Now well into its 10th and record year of uninterrupted expansion, the U.S. economy is finally showing real signs of easing off in the wake of six rate increases implemented by the Fed's policy making arm in the past year.

Consumers are spending less -- not just because the interest rates on their credit cards are higher but also because they are reaching a saturation point for new homes, cars, appliances and other goods following 10 years of unprecedented growth, according to analysts.

A smile on Greenspan's face


And other factors such as a tight labor market and more stringent lending standards at the nation's banks for both consumers and businesses all have put a smile on Fed Chairman Alan Greenspan's face, making a seventh rate increase highly unlikely, experts say.

At least this time around.

graphic"There's a pretty firm consensus out there that the Fed is going to do nothing," said Wayne Ayers, chief economist at Fleet Boston Financial Corp. "On balance, when you look at the labor market data, I think it's all pretty much sending the message that this slowdown is not a head-fake like we had in '99. I think the Fed can safely bide its time now."

One wild card in the FOMC's take on the economy could be oil. Oil prices have been a concern for the Fed because, as the winter season approaches, demand for home heating oil revs up. If prices remain high, that will curb consumer spending even more, experts said. So the question becomes: Does a rate hike make sense?

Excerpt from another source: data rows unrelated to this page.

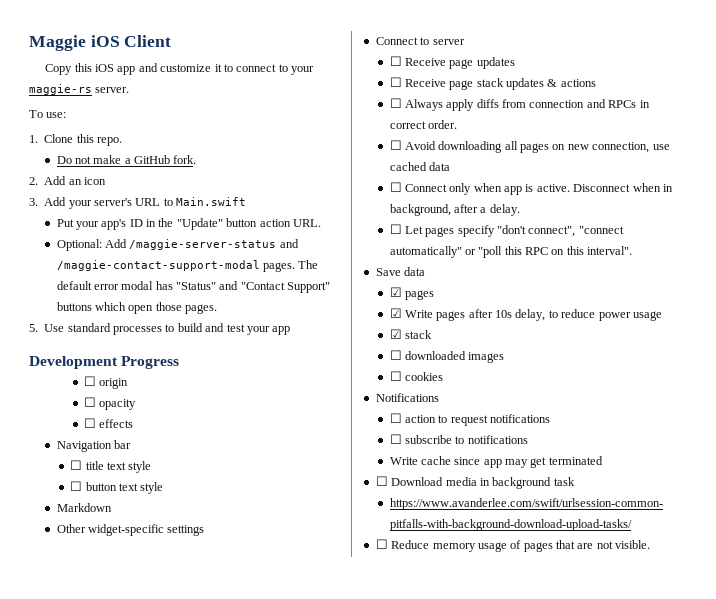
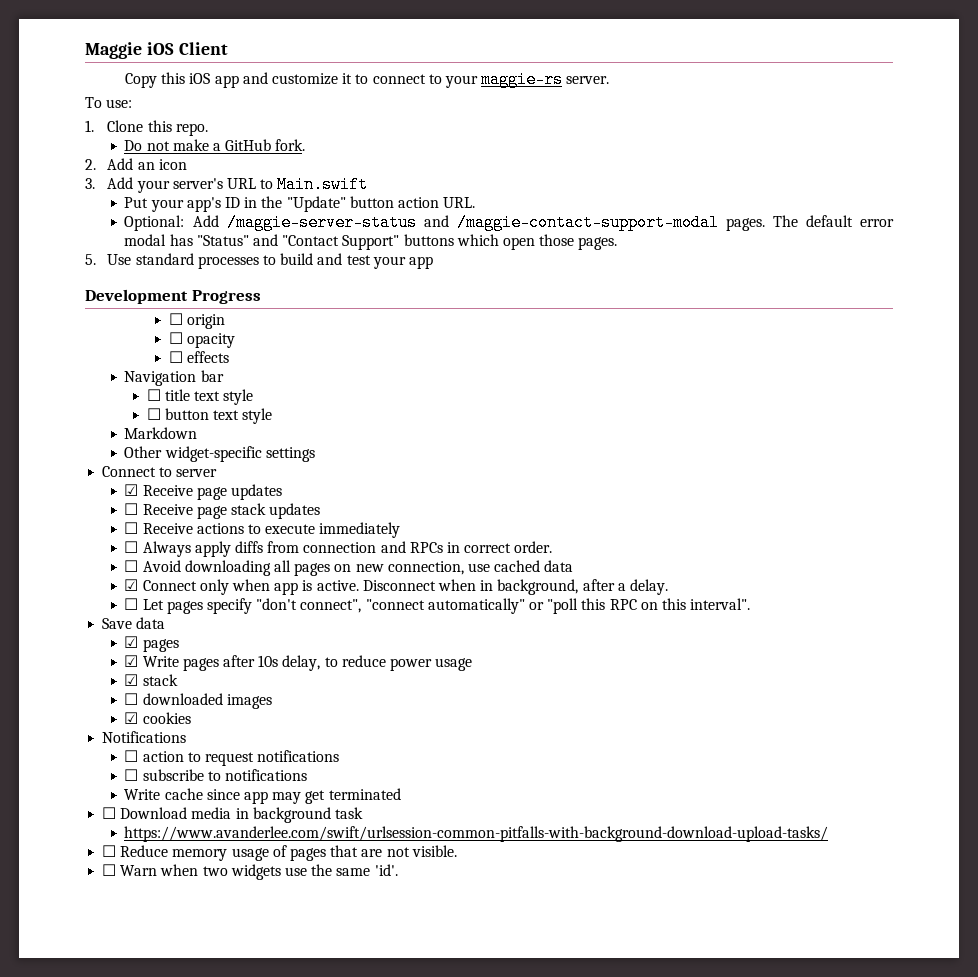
[389,56,402,66] ☐ -> [124,484,139,496] ☑
[547,79,558,87] & -> [124,522,193,534] // ☐ Receive
(596, 83) none -> [248,522,401,538] to execute immediately
[389,182,402,192] ☐ -> [124,579,139,591] ☑
[389,371,402,381] ☐ -> [124,712,139,724] ☑
(651, 544) none -> [102,864,398,880] // ☐ Warn when two widgets use the same 'id'.

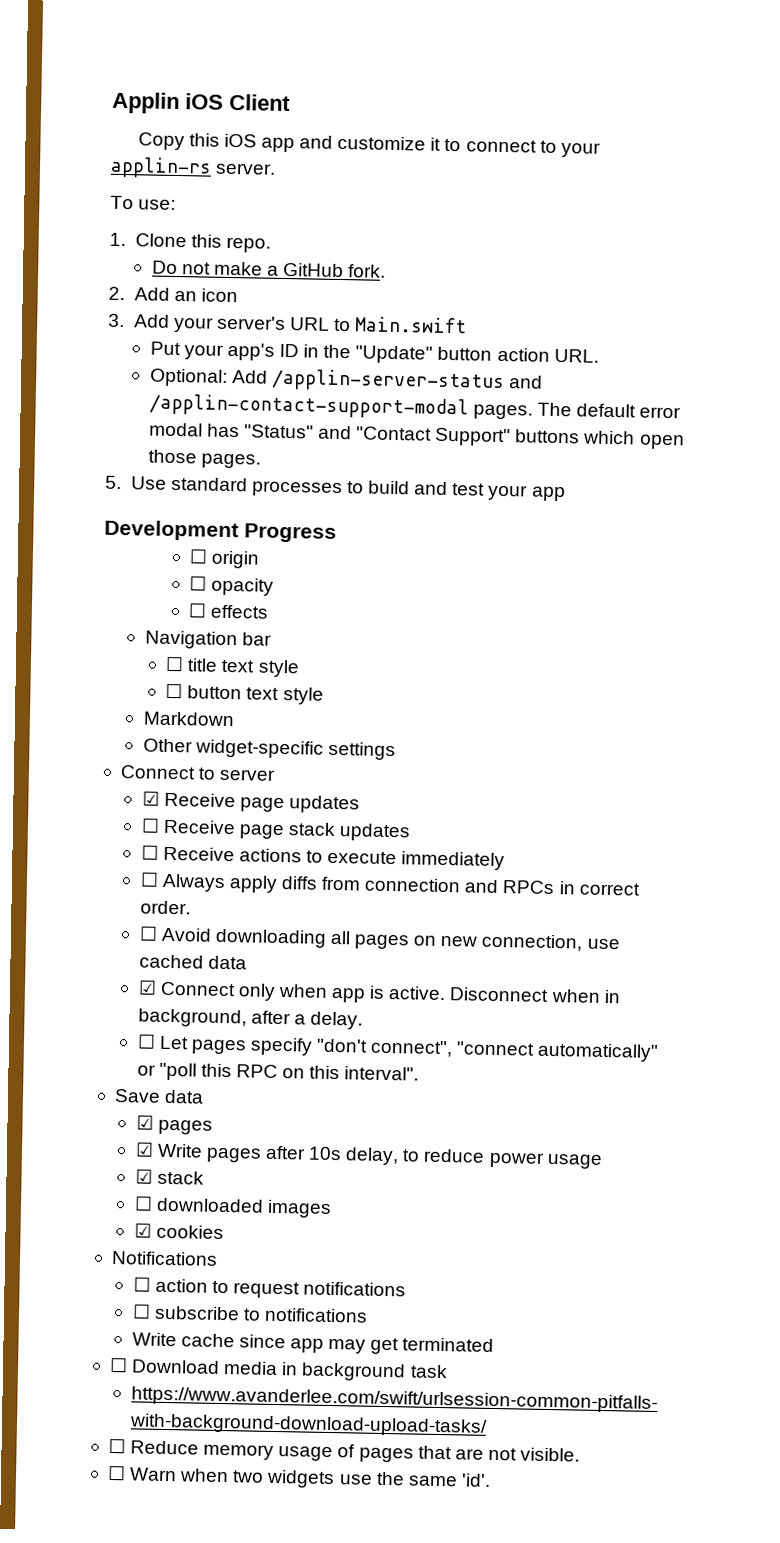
[85,42,142,59] Maggie -> [112,91,180,115] Applin
[481,71,564,88] maggie-rs -> [110,156,212,179] applin-rs
[226,214,719,231] /maggie-server-status and /maggie-contact-support-modal -> [270,368,543,394] [148,393,469,420] /applin-server-status and /applin-contact-support-modal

Yet there are some who would argue that gushing oil prices, which hit a 10-year high last week, along with strong consumer confidence, steady retail sales and some strengthening in manufacturing output in certain areas of the country could elicit another quarter-point rate increase anyway - a way for the Fed to ensure that its growth-slowing brakes aren't wearing down.

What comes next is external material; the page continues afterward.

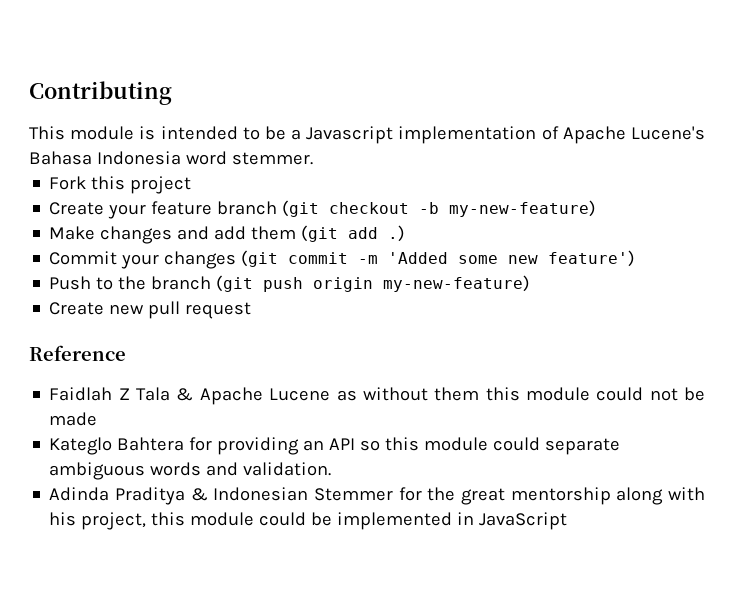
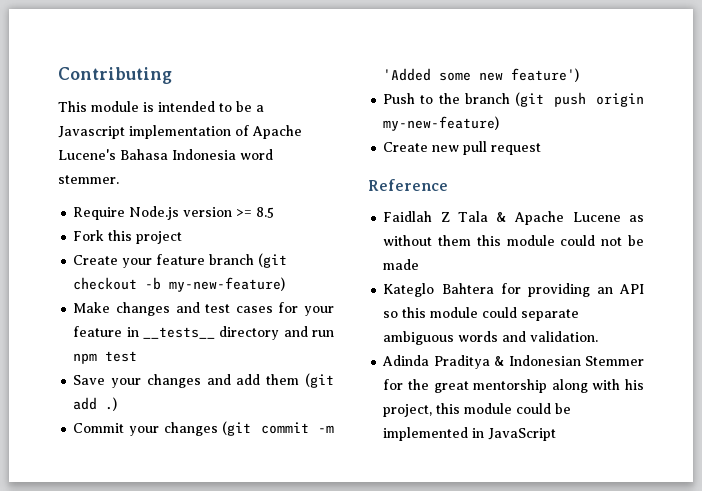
(313, 158) none -> [73,206,275,220] // Require Node.js version >= 8.5
(210, 233) none -> [205,302,334,316] [73,326,334,340] [73,351,138,364] [73,374,231,388] test cases for your feature in __tests__ directory and run npm test // Save your changes and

A quarter-point insurance move?


"There is that argument. As the election season heats up, some think the Fed should take another insurance policy, another 25 basis point (one-quarter percentage point) increase to make sure the soft landing is here to stay," Ayers said. "But I think it's probably very unlikely."

graphicAdditionally Ayers believes oil prices will start to come back down into the mid-to-high $20-per-barrel range as the Organization of Petroleum Exporting Countries (OPEC) realizes it's not in the cartel's best interests to plunge the global economy into a recession.

In May, the FOMC raised its benchmark interest rate, the fed funds rate, by a half-point to 6.5 percent, the highest in nine years. But amid increasing signs of a slowdown, the Committee left rates alone in June, saying that rapid advances in productivity have helped companies keep costs in line. But policy makers still were concerned about inflationary tendencies.

Although most analysts and investors now have ruled out an August rate increase, some are not as whole-heartedly convinced.

The unemployment rate has crept up slightly, indicating that businesses have all the workers they need right now. Yet in reality, demand for high-tech jobs remains frenzied, as evidenced by the way companies are lobbying Congress to make it easier to import engineers and other talent from overseas, said Warren Bailey, an economics professor at Cornell University.

Other signs of strength?


Bailey points out that housing prices, particularly on the East and West coasts, remain extremely high, pointing to continued demand for housing.

He also notes that unemployment figures can be misleading because a drop in non-professional jobs that boosts the rate masks the fact that both Silicon Alley - New York City's tech community - and Silicon Valley in California, still are hungry for talent.

graphic"Each business cycle is different. We can't compare this to some expansion that occurred in 1964," Bailey said. "We literally don't have enough data."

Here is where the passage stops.